- **Work instruction**:
Every line of the data that includes "text" should be copied out.

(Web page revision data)
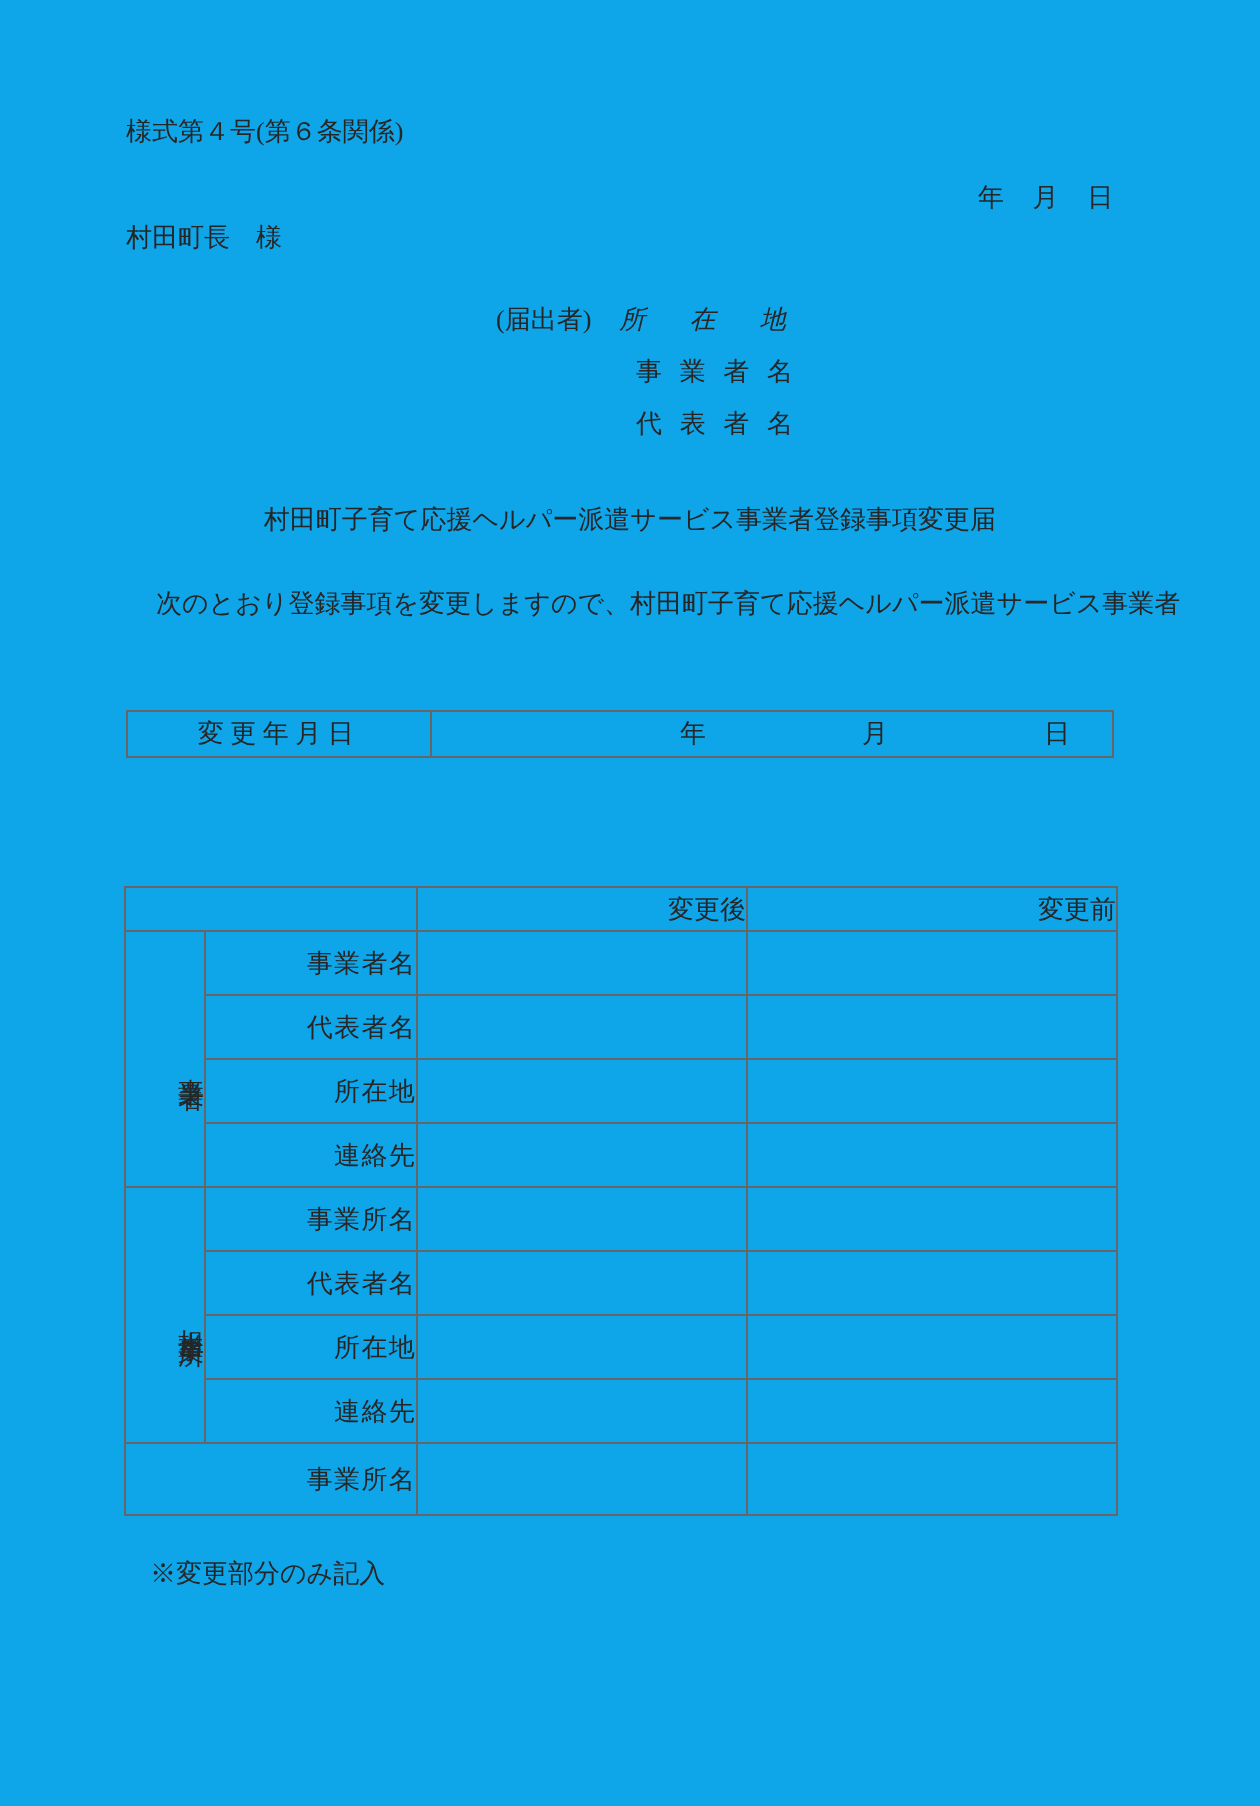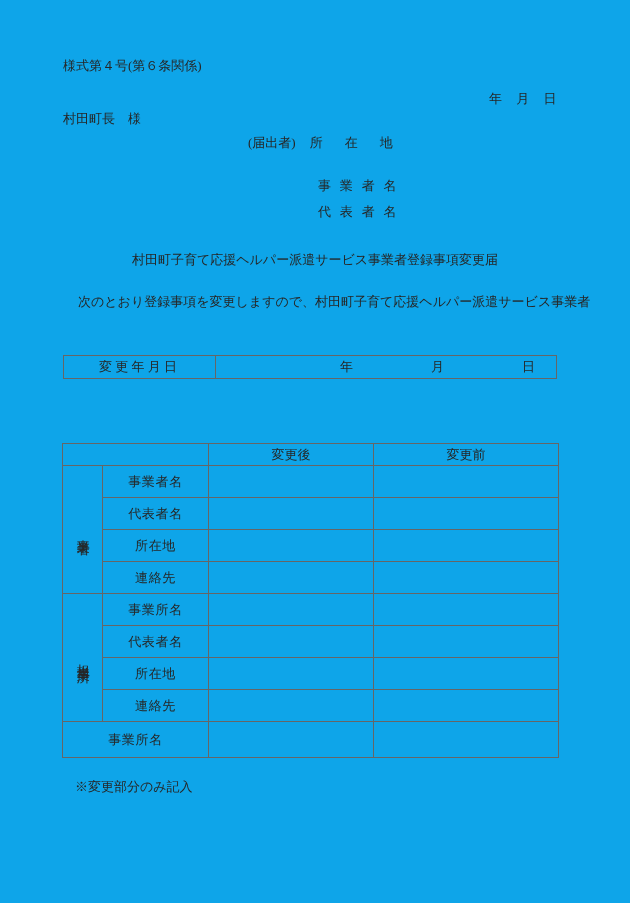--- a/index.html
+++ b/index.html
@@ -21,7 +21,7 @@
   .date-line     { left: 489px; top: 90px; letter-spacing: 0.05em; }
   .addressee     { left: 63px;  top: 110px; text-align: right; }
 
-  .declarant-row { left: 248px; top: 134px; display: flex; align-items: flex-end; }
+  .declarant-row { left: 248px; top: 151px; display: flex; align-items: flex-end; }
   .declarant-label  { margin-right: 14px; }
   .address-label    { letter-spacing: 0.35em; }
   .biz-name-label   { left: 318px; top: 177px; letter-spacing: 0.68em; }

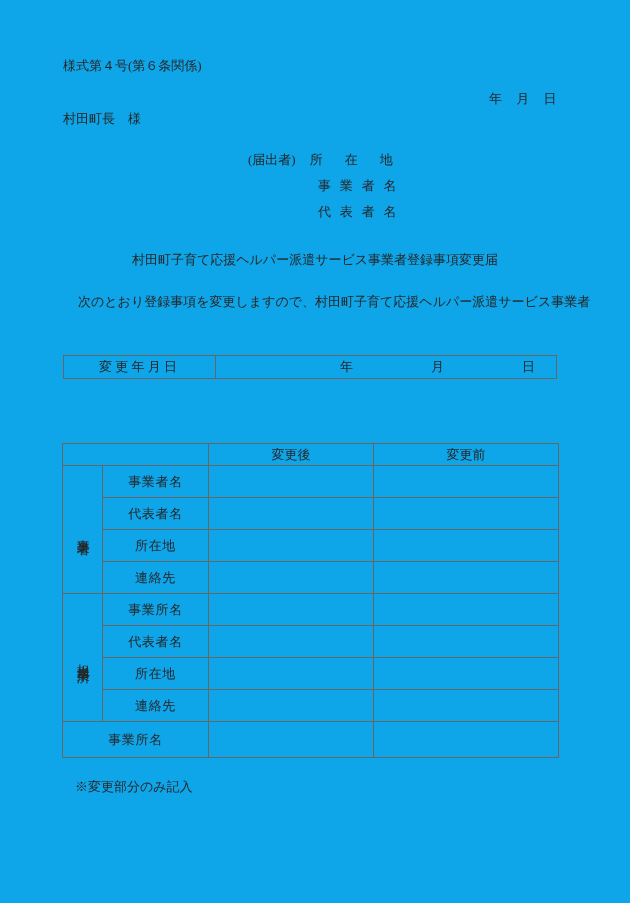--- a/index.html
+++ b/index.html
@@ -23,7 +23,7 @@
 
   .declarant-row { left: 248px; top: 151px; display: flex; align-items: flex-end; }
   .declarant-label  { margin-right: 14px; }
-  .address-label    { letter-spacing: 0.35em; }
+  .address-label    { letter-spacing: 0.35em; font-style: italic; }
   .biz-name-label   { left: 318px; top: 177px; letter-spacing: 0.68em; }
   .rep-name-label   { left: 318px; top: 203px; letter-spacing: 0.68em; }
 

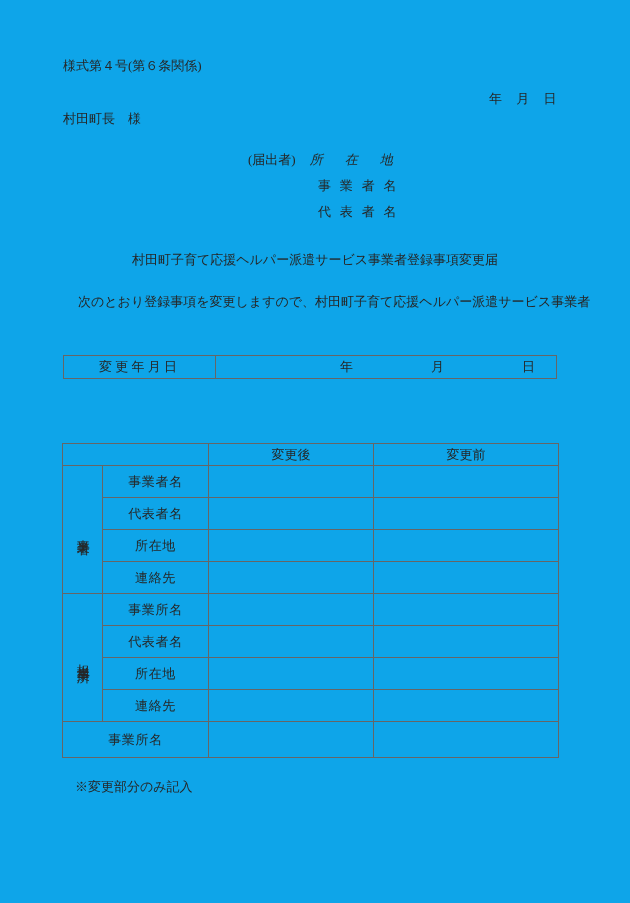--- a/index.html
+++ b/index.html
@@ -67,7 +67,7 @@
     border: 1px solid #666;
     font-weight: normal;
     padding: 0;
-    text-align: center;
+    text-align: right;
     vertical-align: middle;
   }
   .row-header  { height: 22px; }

- **Answer space**:
   .addressee     { left: 63px;  top: 110px; text-align: right; }
-    text-align: center;
+    text-align: right;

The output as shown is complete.